Ubicado en los callejones de Hongik-dong, un tranquilo barrio residencial al este de Seúl, se encuentra un edificio de piedra desgastada que alberga la Asociación de Baduk de Corea, el organismo rector del Go profesional en el país. Este juego milenario posee un estatus casi sagrado en la sociedad surcoreana; sin embargo, detrás de esos muros, la tradición está cediendo terreno ante una fuerza moderna imparable: la Inteligencia Artificial (IA).

Tradicionalmente, las salas de esta institución estaban impregnadas del suave y rítmico golpeteo de las manos que tomaban piezas de piedra para colocarlas sobre tableros de madera. Hoy en día, según reporta MIT Technology Review, esa atmósfera de concentración humana está siendo reconfigurada. La IA no solo se ha convertido en una herramienta de entrenamiento, sino que está alterando la estructura misma de cómo los mejores jugadores del mundo perciben la estrategia y la toma de decisiones.

Para el lector mexicano, es fundamental entender la magnitud de este cambio. El Go —conocido en Corea como Baduk— es un juego de estrategia territorial cuya complejidad supera por mucho a la del ajedrez.
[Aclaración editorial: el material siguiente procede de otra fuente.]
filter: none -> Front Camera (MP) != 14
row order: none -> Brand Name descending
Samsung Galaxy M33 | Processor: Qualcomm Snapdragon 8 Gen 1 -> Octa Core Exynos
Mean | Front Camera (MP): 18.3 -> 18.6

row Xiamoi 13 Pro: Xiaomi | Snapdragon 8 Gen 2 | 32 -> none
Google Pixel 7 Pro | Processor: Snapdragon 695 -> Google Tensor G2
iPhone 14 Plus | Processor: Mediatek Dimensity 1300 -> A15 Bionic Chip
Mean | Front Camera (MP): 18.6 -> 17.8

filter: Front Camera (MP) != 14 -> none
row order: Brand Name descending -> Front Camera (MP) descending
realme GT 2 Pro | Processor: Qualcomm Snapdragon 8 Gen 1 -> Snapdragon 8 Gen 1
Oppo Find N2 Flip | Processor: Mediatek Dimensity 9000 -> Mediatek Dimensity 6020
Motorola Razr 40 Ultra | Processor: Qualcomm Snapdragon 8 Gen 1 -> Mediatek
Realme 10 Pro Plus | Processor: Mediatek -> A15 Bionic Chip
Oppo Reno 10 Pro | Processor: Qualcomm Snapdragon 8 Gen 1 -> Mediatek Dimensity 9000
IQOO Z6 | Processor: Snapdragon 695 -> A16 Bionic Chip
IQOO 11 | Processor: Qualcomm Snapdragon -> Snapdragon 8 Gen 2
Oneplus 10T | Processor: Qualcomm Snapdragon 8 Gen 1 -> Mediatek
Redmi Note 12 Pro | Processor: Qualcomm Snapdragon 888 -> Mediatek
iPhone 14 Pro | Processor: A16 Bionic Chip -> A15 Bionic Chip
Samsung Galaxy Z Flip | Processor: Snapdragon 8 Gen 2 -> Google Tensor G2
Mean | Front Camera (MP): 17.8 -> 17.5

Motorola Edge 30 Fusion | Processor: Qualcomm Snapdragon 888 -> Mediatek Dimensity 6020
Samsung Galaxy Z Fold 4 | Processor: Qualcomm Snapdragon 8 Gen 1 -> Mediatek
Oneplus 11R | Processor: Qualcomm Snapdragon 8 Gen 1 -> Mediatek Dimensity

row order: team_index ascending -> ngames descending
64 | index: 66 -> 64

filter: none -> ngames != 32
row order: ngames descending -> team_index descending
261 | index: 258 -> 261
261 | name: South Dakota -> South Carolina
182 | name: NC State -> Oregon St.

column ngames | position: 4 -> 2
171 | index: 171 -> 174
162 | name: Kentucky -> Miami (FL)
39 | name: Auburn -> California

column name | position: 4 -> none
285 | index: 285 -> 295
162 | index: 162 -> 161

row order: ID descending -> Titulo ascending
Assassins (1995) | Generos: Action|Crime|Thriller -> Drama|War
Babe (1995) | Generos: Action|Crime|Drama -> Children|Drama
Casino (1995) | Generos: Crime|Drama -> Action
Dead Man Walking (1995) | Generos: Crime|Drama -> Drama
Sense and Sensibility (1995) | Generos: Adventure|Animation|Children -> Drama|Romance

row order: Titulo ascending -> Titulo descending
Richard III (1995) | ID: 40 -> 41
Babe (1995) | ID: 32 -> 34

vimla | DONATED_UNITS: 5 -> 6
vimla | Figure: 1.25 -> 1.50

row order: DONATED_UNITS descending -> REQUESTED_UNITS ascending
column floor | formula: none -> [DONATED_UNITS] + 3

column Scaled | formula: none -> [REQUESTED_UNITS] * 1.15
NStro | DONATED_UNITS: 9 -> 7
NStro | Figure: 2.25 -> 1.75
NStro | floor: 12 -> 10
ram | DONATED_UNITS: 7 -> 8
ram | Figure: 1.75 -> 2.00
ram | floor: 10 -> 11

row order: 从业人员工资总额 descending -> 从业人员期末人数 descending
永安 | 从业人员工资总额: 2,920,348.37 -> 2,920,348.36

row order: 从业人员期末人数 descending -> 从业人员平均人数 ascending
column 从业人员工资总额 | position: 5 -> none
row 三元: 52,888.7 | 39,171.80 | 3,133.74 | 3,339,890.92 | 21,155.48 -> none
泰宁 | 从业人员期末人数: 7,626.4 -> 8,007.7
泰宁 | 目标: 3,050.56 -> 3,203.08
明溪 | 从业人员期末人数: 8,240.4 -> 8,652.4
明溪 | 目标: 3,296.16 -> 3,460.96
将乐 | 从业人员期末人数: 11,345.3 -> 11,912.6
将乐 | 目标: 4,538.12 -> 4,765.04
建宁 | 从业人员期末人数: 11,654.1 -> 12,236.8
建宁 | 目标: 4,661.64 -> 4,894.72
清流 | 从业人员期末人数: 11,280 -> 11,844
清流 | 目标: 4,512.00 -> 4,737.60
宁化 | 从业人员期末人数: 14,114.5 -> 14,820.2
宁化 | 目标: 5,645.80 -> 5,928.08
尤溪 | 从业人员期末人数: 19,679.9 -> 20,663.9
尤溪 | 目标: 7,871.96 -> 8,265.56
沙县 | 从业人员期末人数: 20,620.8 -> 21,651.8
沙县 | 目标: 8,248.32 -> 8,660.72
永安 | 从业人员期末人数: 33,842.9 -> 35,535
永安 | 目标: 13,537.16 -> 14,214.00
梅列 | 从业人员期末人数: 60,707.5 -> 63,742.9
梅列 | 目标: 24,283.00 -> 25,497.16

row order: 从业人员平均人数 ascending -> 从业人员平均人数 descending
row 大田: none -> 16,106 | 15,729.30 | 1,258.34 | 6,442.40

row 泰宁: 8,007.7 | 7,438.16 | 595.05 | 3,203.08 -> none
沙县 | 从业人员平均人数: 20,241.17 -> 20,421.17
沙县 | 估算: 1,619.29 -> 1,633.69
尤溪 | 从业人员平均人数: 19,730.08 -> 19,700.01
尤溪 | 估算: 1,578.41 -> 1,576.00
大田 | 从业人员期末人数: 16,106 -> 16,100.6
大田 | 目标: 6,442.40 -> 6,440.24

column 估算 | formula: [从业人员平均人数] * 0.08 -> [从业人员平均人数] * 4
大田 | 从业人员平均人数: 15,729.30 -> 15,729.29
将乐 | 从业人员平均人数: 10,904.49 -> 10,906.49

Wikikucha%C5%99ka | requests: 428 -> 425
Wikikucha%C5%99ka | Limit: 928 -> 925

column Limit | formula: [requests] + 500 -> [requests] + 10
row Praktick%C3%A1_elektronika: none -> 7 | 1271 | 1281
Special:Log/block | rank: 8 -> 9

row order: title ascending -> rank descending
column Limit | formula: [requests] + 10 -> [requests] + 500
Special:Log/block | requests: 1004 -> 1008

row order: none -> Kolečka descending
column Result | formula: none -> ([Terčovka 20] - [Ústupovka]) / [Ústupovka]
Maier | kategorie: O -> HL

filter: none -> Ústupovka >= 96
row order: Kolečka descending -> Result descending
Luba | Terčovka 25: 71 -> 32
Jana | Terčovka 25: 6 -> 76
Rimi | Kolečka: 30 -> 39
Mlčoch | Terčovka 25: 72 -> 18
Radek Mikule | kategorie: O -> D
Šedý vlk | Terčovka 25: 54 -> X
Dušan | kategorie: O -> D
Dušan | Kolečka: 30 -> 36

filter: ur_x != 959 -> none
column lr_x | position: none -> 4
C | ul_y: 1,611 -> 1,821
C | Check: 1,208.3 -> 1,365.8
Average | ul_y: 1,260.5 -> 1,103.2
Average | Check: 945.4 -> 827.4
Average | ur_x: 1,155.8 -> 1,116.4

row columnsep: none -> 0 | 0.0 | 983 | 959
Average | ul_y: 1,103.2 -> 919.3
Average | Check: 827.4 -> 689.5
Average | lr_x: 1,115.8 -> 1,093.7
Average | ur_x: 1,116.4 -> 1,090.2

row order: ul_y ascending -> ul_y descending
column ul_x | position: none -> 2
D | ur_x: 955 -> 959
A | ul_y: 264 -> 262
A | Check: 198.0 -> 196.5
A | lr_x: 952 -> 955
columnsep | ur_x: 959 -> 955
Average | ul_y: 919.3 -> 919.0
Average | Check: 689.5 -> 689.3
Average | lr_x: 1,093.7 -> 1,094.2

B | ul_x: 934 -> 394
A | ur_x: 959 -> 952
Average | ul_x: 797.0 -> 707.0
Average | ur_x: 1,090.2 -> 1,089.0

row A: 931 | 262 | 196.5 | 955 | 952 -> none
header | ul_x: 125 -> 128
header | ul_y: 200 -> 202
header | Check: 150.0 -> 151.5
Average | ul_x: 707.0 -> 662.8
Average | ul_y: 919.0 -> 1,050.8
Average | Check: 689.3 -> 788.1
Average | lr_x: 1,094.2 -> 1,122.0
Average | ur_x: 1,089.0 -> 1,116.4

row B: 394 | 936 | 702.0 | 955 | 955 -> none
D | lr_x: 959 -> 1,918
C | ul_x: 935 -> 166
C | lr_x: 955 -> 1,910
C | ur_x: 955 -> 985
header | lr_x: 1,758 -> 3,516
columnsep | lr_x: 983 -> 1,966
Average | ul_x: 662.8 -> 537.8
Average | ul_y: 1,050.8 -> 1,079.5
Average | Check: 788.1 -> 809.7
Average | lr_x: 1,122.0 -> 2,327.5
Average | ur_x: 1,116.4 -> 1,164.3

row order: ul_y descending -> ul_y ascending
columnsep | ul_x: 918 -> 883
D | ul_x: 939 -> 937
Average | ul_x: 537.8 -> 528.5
Mientras que en el ajedrez el número de movimientos posibles es vasto, en el Go las combinaciones son prácticamente infinitas, lo que durante siglos lo mantuvo como un bastión de la intuición y la creatividad humana que las máquinas no podían alcanzar.

No obstante, la llegada de algoritmos avanzados ha provocado un fenómeno de 're-cableado' mental en los profesionales. Jugadas que durante siglos fueron catalogadas como errores o movimientos poco elegantes por los maestros tradicionales, están siendo validadas por la IA como estrategias ganadoras. Esto ha obligado a los competidores a abandonar doctrinas centenarias para adoptar una lógica de procesamiento de datos y probabilidades dictada por el software.

Este cambio no es solo técnico, sino cultural. La dependencia de la tecnología para analizar partidas y predecir resultados está transformando un arte sagrado en una ciencia de datos aplicada. La transición en la Asociación de Baduk de Corea es un reflejo de cómo la inteligencia artificial está redefiniendo el talento humano, planteando un nuevo paradigma donde la intuición del hombre debe aprender a convivir, o someterse, a la precisión del algoritmo.